HOW TO COMPLETE THIS TASK -> Search each line of the data for the word "security"; copy every line where it is found.

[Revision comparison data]
..........

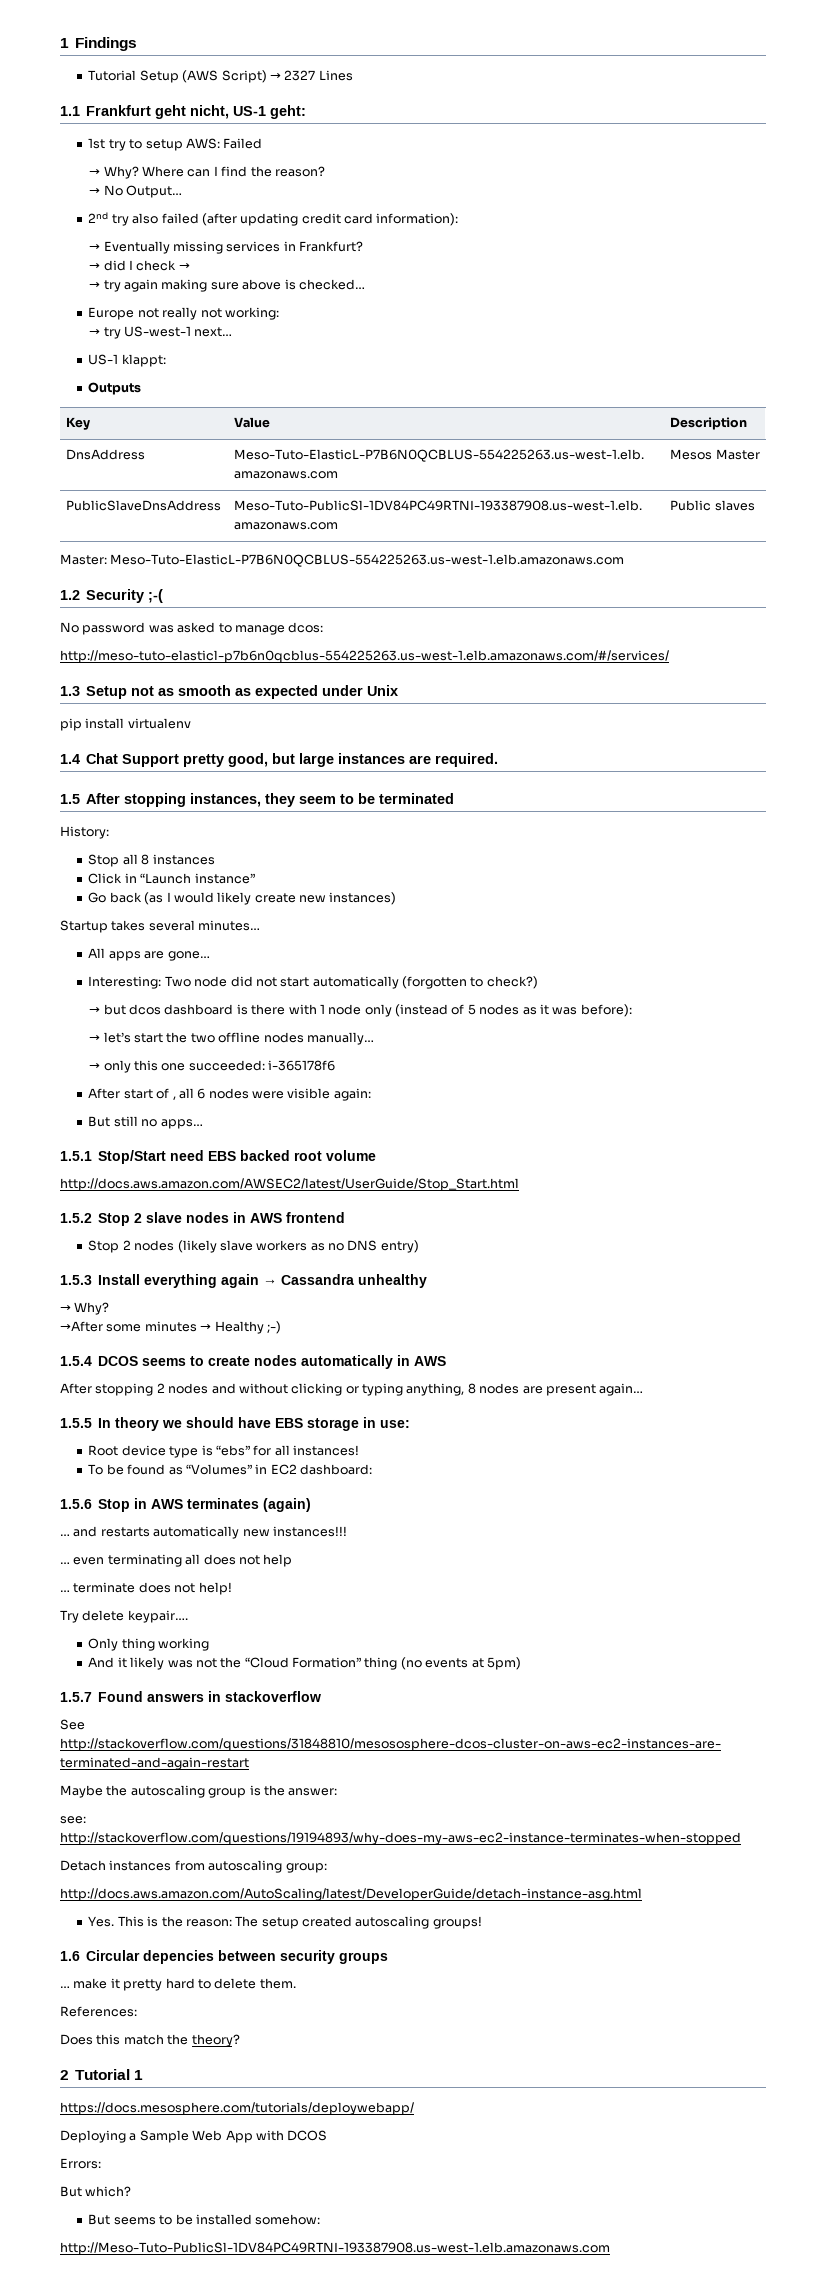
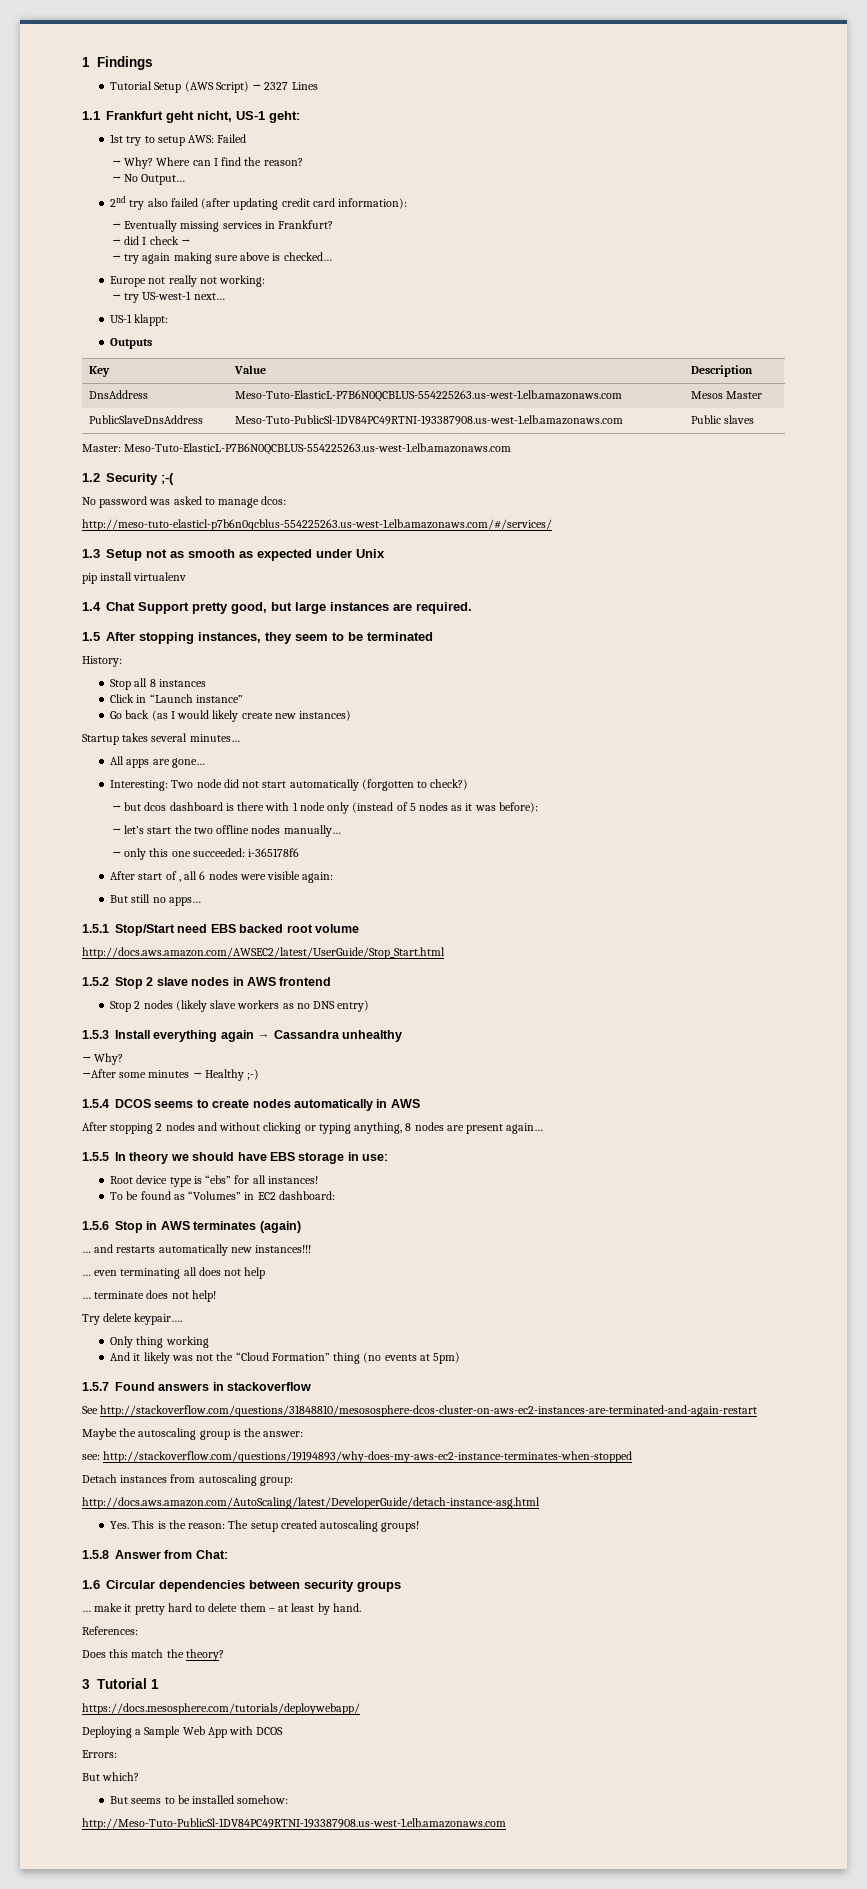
- 1.6 Circular depencies between security groups
+ 1.5.8 Answer from Chat:
+ 1.6 Circular dependencies between security groups
- … make it pretty hard to delete them.
+ … make it pretty hard to delete them – at least by hand.
- 2 Tutorial 1
+ 3 Tutorial 1

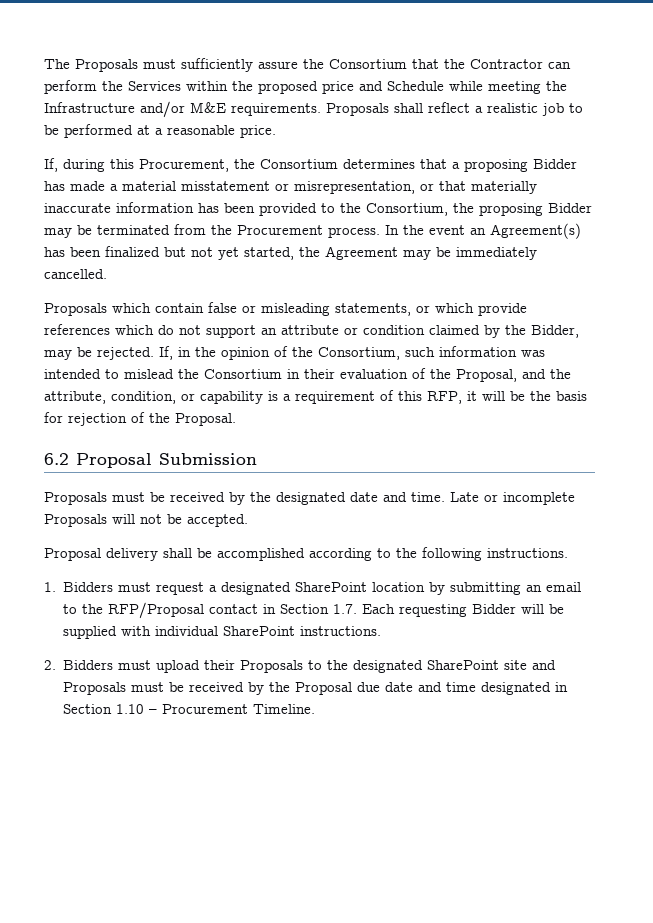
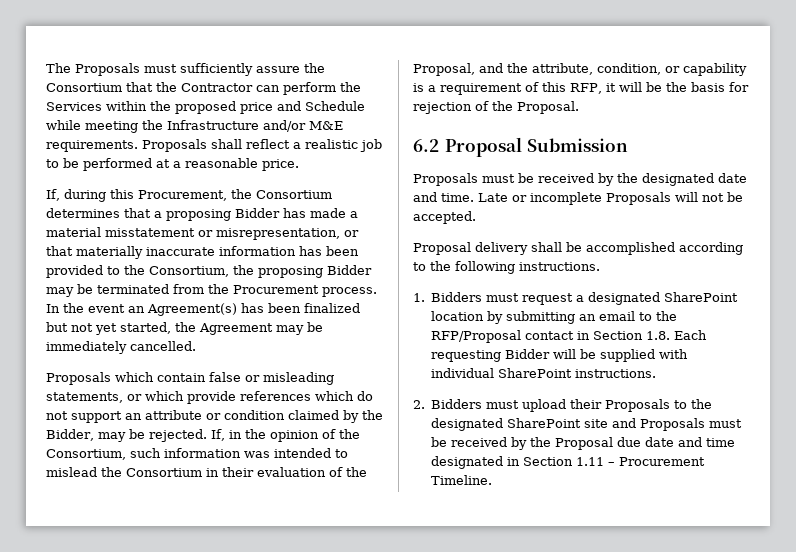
- 1. Bidders must request a designated SharePoint location by submitting an email to the RFP/Proposal contact in Section 1.7. Each requesting Bidder will be supplied with individual SharePoint instructions.
+ 1. Bidders must request a designated SharePoint location by submitting an email to the RFP/Proposal contact in Section 1.8. Each requesting Bidder will be supplied with individual SharePoint instructions.
- 2. Bidders must upload their Proposals to the designated SharePoint site and Proposals must be received by the Proposal due date and time designated in Section 1.10 – Procurement Timeline.
+ 2. Bidders must upload their Proposals to the designated SharePoint site and Proposals must be received by the Proposal due date and time designated in Section 1.11 – Procurement Timeline.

..........

RESULT OF THIS EXERCISE ->
- 1.6 Circular depencies between security groups
+ 1.6 Circular dependencies between security groups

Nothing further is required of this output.